GIVEN DATA |
.....

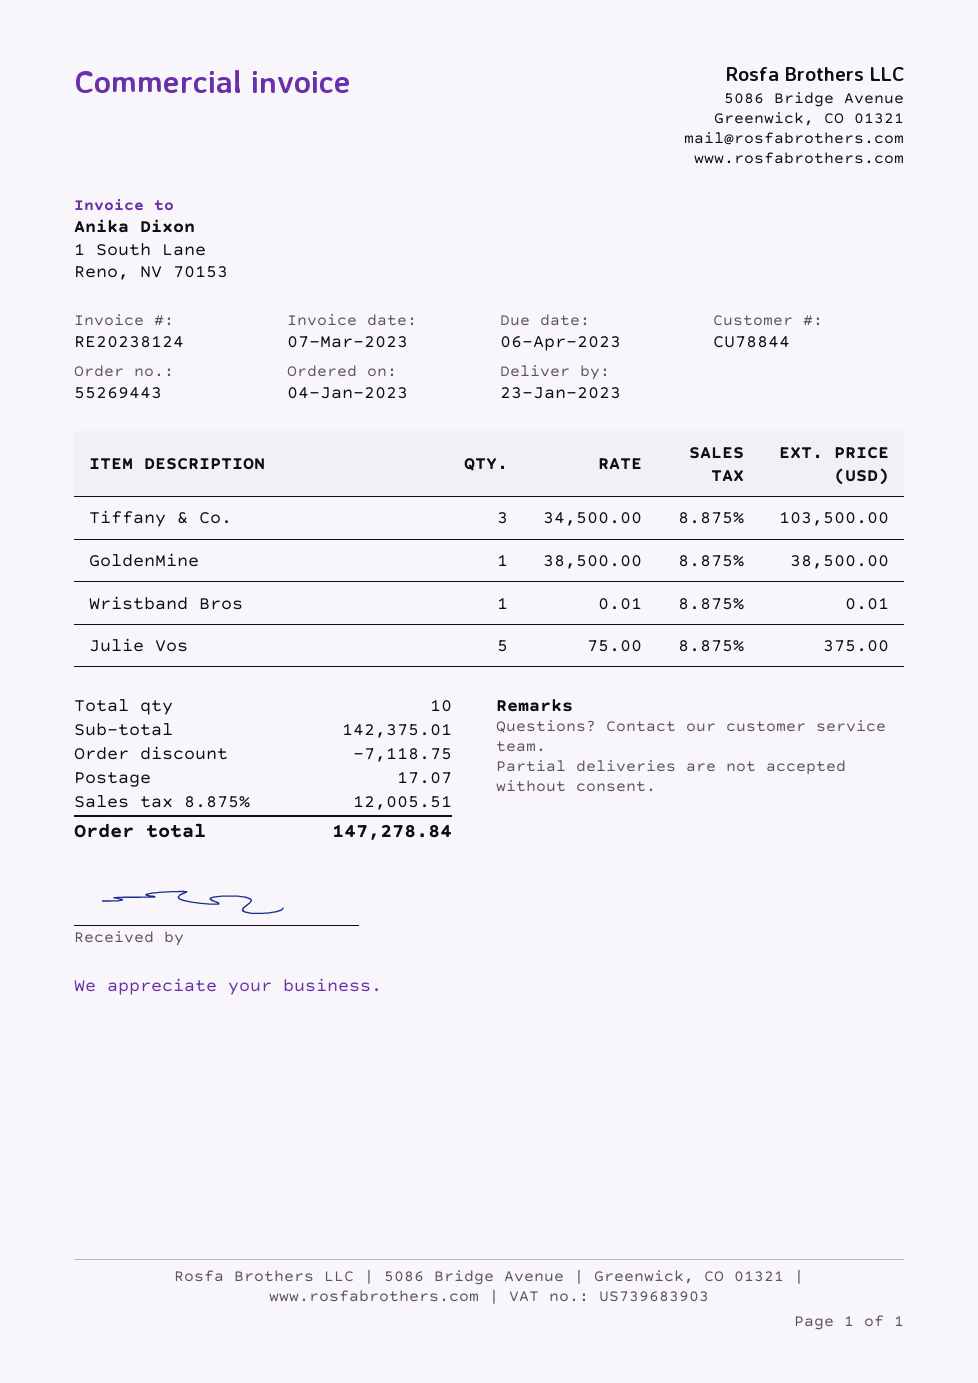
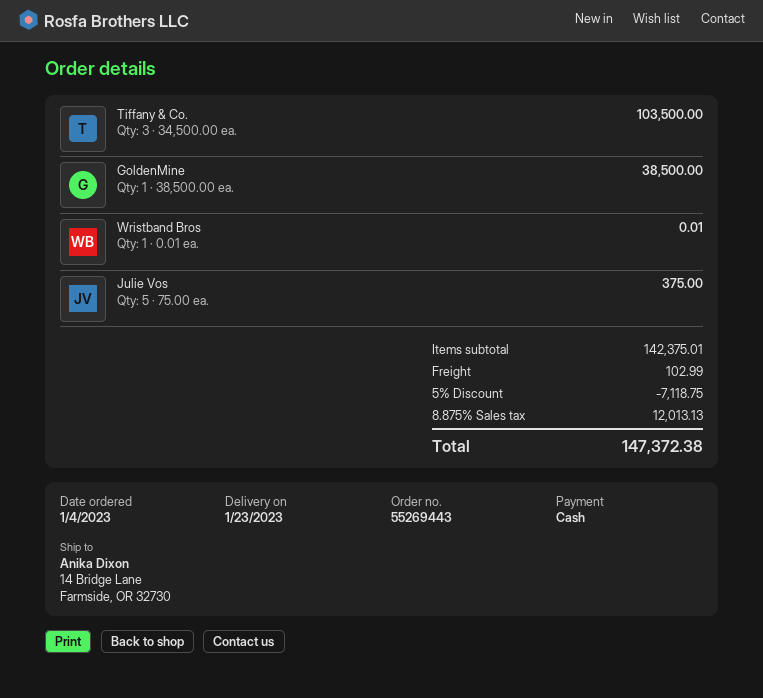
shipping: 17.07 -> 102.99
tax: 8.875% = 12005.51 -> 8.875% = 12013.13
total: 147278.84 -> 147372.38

.....

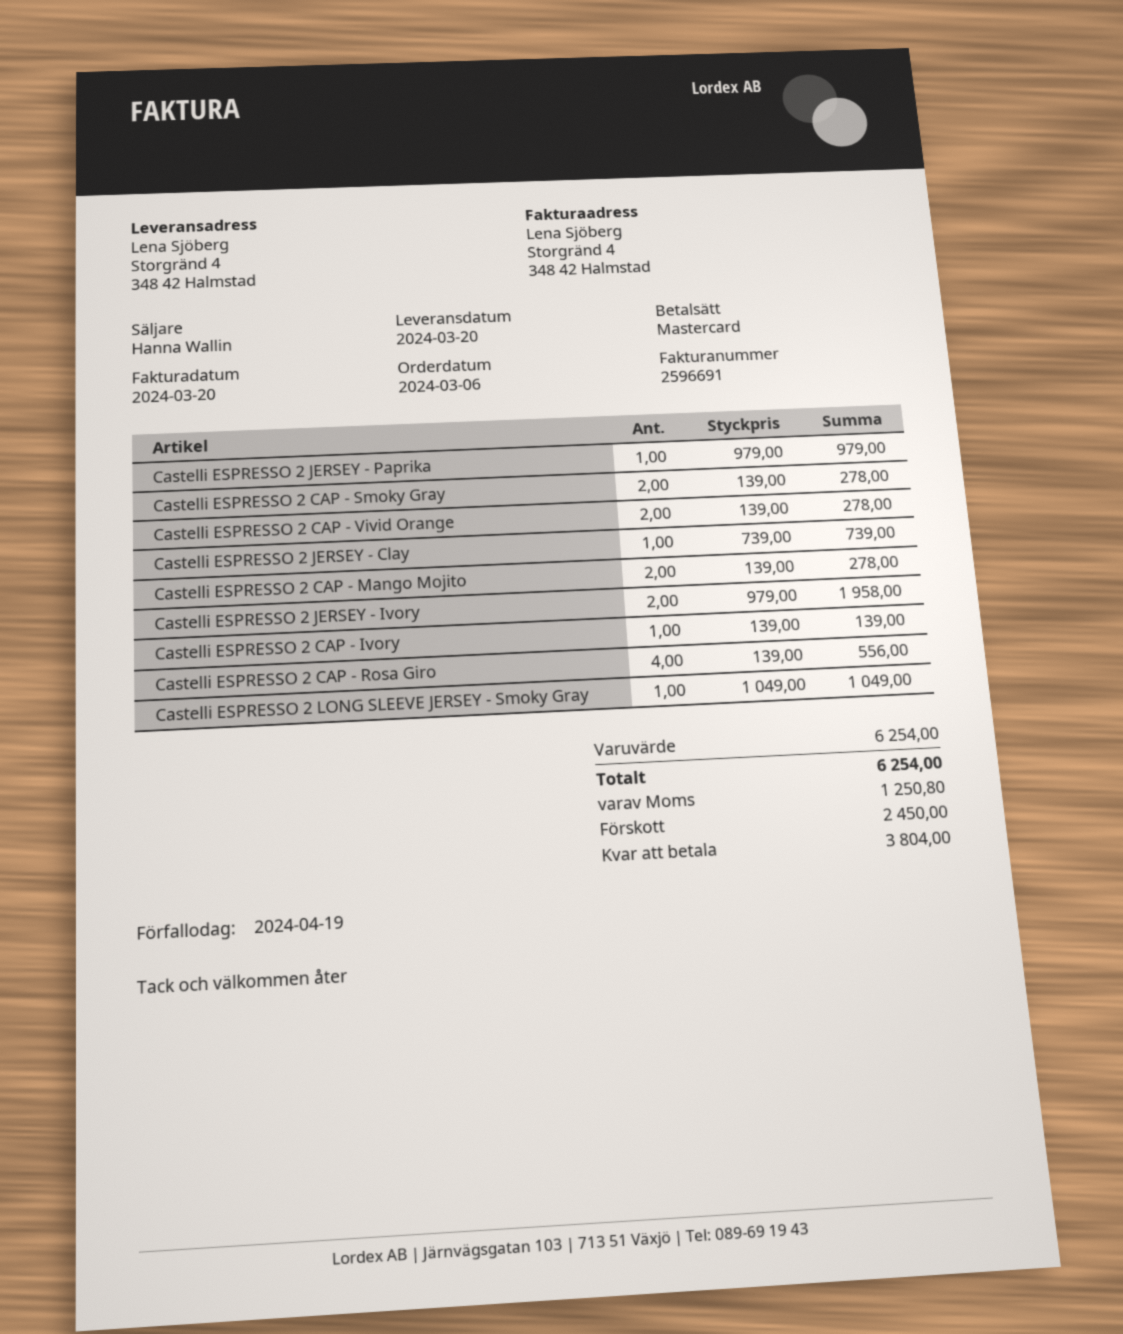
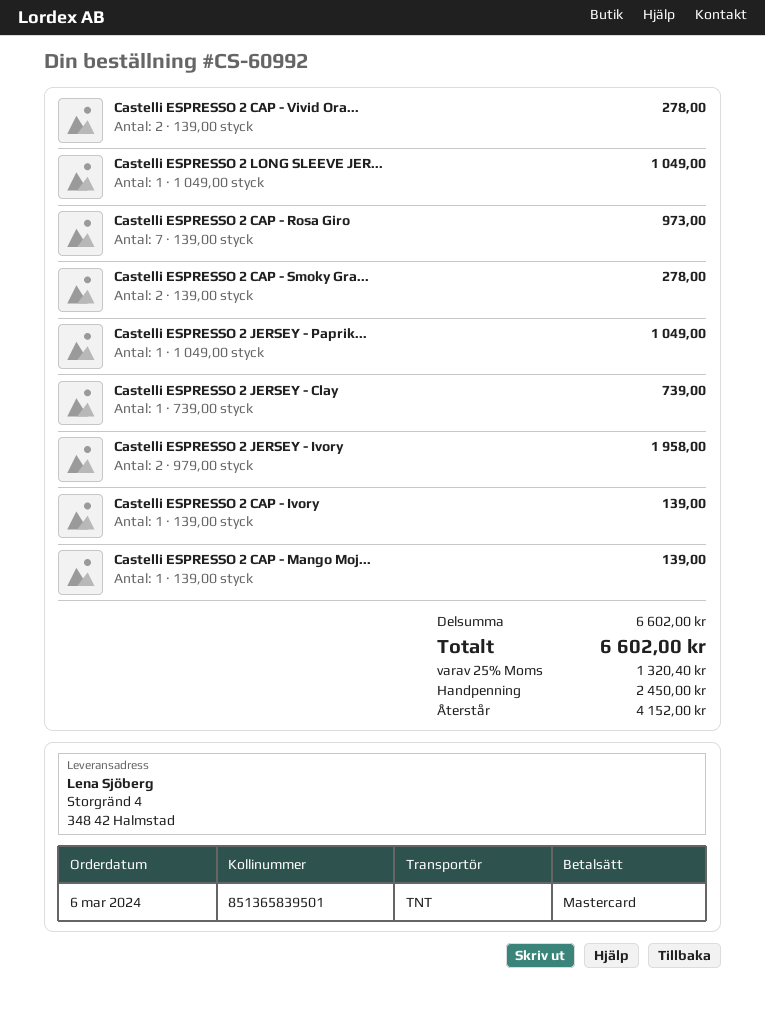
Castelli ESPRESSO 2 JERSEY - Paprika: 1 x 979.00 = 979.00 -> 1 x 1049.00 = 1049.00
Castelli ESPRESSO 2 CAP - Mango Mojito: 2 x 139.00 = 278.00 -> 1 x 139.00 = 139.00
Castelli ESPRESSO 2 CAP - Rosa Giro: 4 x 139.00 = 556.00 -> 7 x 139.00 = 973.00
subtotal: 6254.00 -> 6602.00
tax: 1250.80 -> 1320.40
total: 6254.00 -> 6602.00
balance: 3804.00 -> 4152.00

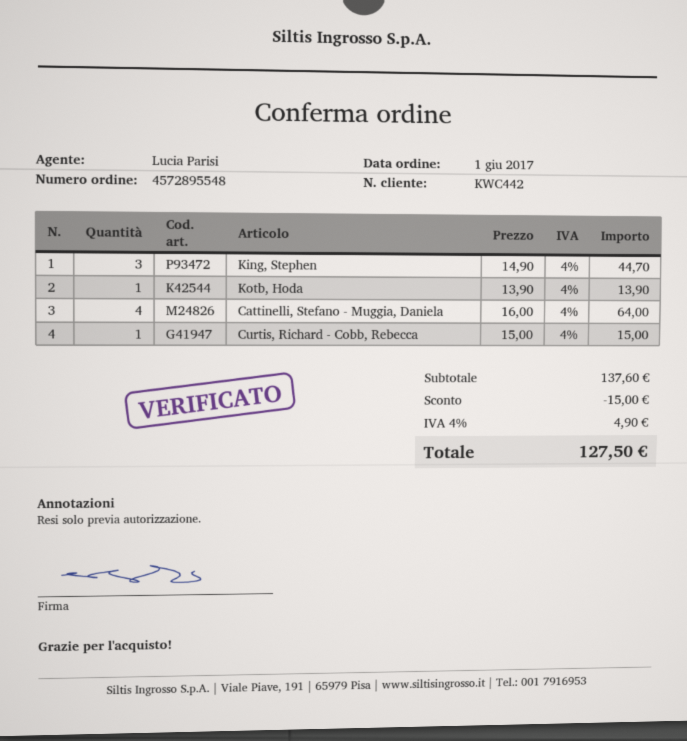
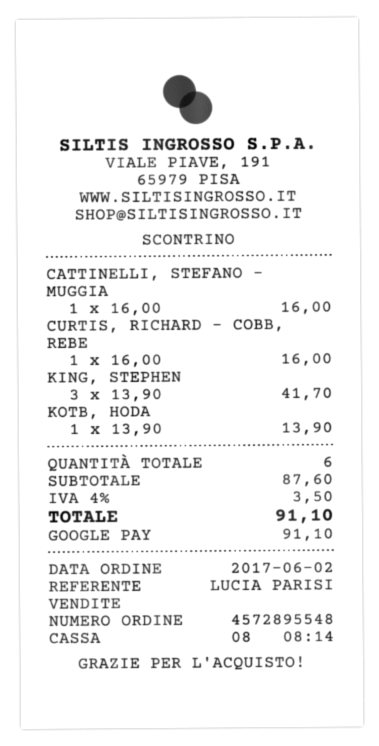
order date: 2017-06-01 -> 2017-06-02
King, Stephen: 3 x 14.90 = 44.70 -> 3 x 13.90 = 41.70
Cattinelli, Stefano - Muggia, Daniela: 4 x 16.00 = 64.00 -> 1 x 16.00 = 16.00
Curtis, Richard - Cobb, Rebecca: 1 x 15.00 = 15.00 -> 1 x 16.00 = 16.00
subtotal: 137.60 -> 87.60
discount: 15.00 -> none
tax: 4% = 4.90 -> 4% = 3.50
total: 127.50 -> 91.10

.....

Only the lines above starting at the one containing "shipping: 17.07 -> 102.99" and ending at the one containing "total: 147278.84 -> 147372.38", both included, are to be returned, exactly as they read.

ANSWER AREA |
shipping: 17.07 -> 102.99
tax: 8.875% = 12005.51 -> 8.875% = 12013.13
total: 147278.84 -> 147372.38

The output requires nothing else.